Modification records:

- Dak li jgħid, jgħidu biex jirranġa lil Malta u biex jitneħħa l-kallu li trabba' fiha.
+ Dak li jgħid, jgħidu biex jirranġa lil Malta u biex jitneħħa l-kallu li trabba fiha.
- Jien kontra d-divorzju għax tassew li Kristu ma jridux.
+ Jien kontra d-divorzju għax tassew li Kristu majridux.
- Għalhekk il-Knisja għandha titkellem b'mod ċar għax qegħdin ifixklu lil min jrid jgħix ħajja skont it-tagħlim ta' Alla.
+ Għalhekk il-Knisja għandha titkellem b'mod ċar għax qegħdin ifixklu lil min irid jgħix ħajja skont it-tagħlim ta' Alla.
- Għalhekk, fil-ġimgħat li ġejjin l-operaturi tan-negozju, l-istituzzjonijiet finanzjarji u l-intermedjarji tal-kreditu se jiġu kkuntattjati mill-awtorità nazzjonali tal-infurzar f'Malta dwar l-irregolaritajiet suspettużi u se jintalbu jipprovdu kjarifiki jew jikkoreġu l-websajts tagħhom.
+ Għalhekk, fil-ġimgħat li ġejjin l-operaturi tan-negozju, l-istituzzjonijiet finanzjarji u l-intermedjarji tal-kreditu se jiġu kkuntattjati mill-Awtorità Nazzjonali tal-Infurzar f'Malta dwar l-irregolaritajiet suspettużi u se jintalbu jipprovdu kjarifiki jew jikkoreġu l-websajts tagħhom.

==

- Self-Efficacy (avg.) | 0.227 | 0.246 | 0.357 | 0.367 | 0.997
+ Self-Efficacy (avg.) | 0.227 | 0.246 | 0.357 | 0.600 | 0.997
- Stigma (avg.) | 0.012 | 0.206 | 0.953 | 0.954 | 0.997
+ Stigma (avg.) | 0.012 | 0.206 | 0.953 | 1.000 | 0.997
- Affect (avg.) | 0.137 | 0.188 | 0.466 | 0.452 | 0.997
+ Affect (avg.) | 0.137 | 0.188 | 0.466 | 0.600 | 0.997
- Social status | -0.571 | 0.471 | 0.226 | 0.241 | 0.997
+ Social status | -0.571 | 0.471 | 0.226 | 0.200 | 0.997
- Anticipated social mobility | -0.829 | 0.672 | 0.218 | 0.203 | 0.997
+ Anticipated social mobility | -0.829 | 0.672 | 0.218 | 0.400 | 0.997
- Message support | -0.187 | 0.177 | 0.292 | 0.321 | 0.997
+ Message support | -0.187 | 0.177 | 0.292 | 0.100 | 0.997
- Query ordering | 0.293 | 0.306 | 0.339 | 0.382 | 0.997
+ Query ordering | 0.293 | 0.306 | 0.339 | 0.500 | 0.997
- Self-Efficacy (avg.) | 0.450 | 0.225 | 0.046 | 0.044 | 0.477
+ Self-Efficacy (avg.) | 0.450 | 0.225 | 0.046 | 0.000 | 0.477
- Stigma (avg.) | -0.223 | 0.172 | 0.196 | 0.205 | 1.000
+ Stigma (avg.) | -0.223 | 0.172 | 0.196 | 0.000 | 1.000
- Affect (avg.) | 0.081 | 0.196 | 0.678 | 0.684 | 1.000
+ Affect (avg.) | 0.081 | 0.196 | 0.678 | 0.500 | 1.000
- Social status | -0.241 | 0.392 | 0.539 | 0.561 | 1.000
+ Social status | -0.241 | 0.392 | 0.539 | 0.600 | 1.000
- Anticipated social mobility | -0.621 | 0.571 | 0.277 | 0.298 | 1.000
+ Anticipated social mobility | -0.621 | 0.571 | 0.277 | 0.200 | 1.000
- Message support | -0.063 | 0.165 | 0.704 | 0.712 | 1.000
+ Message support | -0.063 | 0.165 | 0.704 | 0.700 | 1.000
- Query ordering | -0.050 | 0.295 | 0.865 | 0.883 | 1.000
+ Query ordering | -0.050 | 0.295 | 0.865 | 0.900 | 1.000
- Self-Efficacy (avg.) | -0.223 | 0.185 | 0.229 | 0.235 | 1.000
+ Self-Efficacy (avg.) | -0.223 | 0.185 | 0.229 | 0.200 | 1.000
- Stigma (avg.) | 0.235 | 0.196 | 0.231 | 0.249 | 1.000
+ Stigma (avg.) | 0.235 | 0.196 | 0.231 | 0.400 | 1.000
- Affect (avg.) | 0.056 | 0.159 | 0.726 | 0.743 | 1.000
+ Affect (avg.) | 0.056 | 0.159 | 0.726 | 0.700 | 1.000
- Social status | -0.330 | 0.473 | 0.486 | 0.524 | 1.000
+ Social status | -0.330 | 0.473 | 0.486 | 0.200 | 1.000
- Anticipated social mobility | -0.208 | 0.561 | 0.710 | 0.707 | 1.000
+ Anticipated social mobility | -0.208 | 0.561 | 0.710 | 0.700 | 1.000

--

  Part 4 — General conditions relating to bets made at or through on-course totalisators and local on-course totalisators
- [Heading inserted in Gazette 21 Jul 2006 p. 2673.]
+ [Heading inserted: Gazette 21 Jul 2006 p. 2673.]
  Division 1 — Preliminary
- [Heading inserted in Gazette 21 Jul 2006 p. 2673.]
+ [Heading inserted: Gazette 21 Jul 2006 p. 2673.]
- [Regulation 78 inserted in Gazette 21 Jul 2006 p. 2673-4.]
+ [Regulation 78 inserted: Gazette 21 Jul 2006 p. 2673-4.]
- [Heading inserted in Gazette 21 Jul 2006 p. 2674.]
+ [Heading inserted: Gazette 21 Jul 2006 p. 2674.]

• **Requirement**: Please reproduce the lines from the line with "- [Regulation 78" to the line with "inserted: Gazette 21 Jul 2006 p. 2674.]", both ends included, exactly as they appear above.

• **Solution for this problem**:
- [Regulation 78 inserted in Gazette 21 Jul 2006 p. 2673-4.]
+ [Regulation 78 inserted: Gazette 21 Jul 2006 p. 2673-4.]
- [Heading inserted in Gazette 21 Jul 2006 p. 2674.]
+ [Heading inserted: Gazette 21 Jul 2006 p. 2674.]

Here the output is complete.